• [Exercise prompt]: State the number of lines that hold "oscillate" in the records below, with no other words.
■ ■ ■ ■ ■ ■ ■
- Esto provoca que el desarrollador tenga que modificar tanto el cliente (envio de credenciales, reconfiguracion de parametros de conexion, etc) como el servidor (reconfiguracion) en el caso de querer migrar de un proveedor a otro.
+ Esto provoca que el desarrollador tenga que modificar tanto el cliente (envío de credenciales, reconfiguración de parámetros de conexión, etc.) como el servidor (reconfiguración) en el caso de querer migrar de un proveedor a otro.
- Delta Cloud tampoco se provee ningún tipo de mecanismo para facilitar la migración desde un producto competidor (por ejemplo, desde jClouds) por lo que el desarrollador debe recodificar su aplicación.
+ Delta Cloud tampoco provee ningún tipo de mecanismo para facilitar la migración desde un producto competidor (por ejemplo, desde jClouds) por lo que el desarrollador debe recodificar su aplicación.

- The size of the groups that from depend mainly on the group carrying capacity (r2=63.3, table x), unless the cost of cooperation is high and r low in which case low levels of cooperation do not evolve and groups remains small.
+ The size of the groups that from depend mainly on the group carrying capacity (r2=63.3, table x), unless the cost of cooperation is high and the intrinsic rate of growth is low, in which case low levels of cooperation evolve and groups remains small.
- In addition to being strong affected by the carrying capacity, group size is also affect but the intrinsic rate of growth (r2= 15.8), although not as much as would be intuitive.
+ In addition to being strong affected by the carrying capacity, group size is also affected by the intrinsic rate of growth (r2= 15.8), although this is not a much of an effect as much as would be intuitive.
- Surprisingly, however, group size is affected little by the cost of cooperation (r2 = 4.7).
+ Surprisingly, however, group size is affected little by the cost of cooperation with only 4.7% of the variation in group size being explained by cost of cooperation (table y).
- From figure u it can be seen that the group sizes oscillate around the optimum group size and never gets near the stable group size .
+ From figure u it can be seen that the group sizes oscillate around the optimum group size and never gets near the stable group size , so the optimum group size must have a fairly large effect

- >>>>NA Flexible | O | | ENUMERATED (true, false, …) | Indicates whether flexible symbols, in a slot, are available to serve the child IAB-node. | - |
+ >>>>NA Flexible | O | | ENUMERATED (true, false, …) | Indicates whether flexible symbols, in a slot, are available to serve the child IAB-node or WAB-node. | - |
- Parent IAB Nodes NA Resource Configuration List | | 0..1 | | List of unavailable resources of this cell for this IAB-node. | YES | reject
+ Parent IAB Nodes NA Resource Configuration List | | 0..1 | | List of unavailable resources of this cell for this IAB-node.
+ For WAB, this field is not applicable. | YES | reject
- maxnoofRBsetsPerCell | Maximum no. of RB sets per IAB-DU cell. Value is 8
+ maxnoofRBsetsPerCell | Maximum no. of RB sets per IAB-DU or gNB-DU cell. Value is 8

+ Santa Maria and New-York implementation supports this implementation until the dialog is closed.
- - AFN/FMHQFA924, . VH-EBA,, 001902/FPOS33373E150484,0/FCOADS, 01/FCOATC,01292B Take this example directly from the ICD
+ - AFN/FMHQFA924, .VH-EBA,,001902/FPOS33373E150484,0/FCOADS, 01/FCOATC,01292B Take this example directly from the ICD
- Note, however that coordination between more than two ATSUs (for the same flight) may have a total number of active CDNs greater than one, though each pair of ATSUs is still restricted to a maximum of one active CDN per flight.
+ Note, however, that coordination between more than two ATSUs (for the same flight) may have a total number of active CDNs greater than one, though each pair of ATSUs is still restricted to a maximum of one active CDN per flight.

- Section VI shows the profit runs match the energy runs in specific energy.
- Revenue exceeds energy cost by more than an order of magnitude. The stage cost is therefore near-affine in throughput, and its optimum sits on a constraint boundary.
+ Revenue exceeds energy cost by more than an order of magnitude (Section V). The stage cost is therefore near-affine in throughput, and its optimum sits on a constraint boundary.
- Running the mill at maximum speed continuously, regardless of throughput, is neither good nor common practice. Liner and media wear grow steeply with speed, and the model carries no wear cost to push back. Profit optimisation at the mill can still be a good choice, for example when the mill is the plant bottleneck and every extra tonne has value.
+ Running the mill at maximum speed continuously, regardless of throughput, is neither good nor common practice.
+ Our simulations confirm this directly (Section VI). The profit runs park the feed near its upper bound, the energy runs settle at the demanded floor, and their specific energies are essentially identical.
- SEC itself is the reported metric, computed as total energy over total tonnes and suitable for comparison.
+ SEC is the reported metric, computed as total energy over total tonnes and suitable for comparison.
■ ■ ■ ■ ■ ■ ■
• [Task answer]: 2